[Web page revision data]

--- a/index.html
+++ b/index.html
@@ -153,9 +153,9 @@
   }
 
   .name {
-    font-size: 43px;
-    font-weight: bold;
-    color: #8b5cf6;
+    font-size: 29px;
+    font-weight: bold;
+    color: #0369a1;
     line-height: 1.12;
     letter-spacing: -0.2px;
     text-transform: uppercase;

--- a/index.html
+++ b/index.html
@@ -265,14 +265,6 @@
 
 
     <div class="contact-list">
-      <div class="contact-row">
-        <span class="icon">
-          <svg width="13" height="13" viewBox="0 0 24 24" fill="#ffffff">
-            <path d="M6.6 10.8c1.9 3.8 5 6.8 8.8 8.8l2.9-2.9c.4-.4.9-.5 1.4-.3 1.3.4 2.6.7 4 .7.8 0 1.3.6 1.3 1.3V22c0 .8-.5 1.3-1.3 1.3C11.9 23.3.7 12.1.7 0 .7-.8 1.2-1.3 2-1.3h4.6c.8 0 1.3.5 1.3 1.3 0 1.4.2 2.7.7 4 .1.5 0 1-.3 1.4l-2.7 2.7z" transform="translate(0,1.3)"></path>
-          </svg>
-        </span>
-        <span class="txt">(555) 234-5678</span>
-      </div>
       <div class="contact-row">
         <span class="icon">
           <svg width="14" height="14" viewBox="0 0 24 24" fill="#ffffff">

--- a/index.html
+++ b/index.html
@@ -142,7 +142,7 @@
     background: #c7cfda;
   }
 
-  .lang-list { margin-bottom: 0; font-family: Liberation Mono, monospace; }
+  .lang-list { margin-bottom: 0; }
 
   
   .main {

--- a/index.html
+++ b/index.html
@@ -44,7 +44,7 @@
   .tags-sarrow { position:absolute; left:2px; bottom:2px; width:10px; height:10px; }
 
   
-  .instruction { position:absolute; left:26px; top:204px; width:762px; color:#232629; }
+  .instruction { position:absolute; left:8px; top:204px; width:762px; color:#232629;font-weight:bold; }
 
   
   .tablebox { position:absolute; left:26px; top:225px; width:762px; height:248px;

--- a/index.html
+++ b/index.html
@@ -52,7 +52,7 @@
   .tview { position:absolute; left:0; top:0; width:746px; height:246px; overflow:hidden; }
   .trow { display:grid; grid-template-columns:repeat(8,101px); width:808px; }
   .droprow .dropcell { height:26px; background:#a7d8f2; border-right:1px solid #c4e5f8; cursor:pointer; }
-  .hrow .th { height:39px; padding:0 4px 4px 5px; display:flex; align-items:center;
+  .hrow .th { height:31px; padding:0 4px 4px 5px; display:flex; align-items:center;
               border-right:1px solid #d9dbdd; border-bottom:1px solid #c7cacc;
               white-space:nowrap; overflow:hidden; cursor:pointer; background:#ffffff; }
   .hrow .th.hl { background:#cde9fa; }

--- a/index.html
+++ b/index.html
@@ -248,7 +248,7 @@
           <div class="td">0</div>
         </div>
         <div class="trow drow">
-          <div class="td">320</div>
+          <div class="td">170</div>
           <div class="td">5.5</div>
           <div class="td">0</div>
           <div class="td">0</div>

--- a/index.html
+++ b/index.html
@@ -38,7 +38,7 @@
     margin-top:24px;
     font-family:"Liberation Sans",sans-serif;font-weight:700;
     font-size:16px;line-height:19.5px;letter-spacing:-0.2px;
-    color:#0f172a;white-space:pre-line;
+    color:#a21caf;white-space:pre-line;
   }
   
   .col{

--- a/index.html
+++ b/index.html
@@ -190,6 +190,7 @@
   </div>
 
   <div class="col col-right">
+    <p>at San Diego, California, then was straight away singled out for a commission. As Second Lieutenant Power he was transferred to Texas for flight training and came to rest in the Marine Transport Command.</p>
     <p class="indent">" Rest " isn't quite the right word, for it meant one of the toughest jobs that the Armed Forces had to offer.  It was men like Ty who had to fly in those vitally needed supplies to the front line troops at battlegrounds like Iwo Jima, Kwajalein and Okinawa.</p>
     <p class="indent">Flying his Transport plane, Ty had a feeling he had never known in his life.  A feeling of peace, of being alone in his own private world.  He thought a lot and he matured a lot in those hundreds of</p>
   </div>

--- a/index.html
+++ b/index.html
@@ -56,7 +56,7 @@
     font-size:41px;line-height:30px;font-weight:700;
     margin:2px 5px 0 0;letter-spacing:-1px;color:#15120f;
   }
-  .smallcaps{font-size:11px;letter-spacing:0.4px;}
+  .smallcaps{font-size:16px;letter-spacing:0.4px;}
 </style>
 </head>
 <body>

▸ Task directions
Each line from the one with "margin:2px 5px 0" through the end of the records above should be written out exactly. No other line should appear.

▸ Task result
     margin:2px 5px 0 0;letter-spacing:-1px;color:#15120f;
   }
-  .smallcaps{font-size:11px;letter-spacing:0.4px;}
+  .smallcaps{font-size:16px;letter-spacing:0.4px;}
 </style>
 </head>
 <body>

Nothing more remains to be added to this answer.